- EXERCISE DATA -

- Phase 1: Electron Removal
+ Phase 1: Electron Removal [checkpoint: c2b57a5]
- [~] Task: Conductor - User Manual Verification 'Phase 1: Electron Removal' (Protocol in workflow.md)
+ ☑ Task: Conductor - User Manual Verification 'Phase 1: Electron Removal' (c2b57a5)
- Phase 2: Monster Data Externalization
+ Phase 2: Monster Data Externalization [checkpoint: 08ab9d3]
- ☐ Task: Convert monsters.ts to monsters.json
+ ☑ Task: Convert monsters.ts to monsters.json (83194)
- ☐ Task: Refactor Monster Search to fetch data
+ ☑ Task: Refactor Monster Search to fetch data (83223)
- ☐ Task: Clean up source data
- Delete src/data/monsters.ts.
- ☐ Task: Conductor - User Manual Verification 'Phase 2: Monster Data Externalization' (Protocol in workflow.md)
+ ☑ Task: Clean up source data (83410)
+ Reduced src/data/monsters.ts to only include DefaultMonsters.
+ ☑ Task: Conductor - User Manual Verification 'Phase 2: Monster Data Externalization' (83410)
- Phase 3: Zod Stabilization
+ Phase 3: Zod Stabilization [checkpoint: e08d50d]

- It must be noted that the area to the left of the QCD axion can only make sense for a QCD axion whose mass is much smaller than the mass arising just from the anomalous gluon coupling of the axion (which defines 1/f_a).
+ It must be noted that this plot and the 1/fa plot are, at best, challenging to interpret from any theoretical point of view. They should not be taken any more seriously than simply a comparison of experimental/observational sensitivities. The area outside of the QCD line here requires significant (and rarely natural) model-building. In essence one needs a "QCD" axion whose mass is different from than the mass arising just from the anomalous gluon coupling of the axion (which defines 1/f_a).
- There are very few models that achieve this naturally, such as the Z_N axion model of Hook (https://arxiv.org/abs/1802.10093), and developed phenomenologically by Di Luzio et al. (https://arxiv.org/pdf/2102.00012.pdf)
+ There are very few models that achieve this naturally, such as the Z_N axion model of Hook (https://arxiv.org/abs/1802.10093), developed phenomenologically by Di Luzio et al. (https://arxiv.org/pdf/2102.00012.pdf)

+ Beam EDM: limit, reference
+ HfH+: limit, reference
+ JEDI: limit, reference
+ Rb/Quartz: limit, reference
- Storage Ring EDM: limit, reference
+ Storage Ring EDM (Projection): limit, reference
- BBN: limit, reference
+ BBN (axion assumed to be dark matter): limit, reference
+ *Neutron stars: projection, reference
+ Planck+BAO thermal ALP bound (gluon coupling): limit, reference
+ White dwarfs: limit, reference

- THE PROBLEM -
Throughout the data above, report every line that contains the string "arising".

- COMPLETED EXERCISE -
- It must be noted that the area to the left of the QCD axion can only make sense for a QCD axion whose mass is much smaller than the mass arising just from the anomalous gluon coupling of the axion (which defines 1/f_a).
+ It must be noted that this plot and the 1/fa plot are, at best, challenging to interpret from any theoretical point of view. They should not be taken any more seriously than simply a comparison of experimental/observational sensitivities. The area outside of the QCD line here requires significant (and rarely natural) model-building. In essence one needs a "QCD" axion whose mass is different from than the mass arising just from the anomalous gluon coupling of the axion (which defines 1/f_a).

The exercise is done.